• **Required action**: When you reach the line that contains "discount: 5% = 64.25 -> 5% = 71.12" in the data below, copy it and every line after it exactly, adding nothing.
:::::
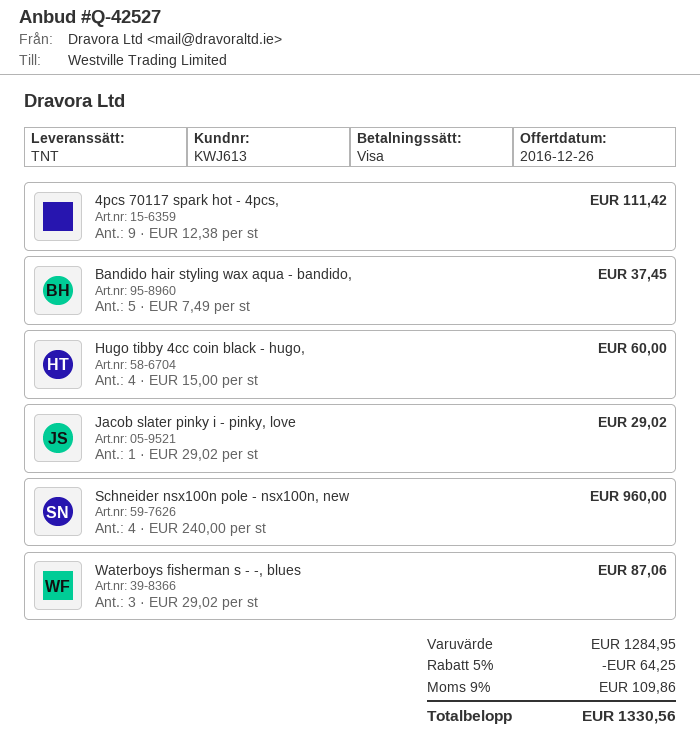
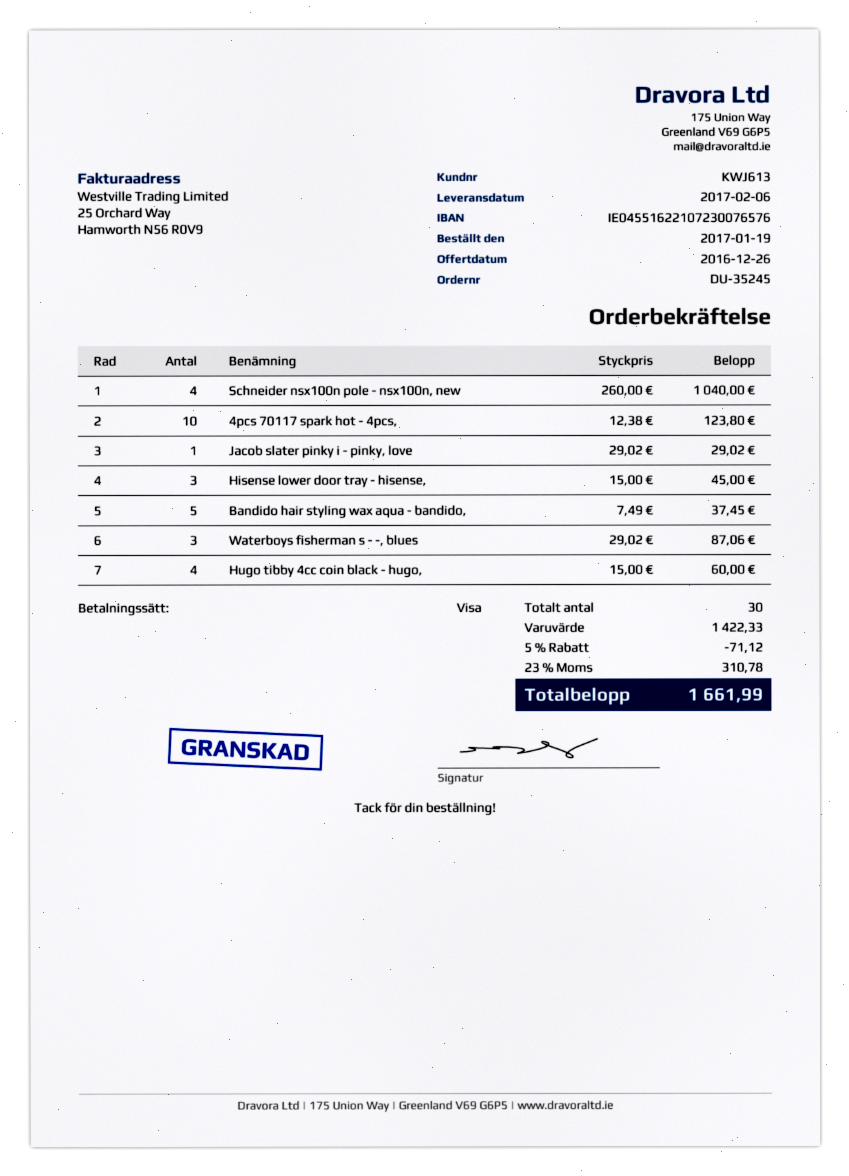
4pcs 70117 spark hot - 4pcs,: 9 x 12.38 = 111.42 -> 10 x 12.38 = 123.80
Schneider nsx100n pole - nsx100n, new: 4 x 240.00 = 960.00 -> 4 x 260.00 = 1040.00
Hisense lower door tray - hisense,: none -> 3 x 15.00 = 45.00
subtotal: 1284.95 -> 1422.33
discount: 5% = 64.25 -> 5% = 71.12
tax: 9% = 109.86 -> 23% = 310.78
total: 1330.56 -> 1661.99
:::::
• **Answer for this exercise**:
discount: 5% = 64.25 -> 5% = 71.12
tax: 9% = 109.86 -> 23% = 310.78
total: 1330.56 -> 1661.99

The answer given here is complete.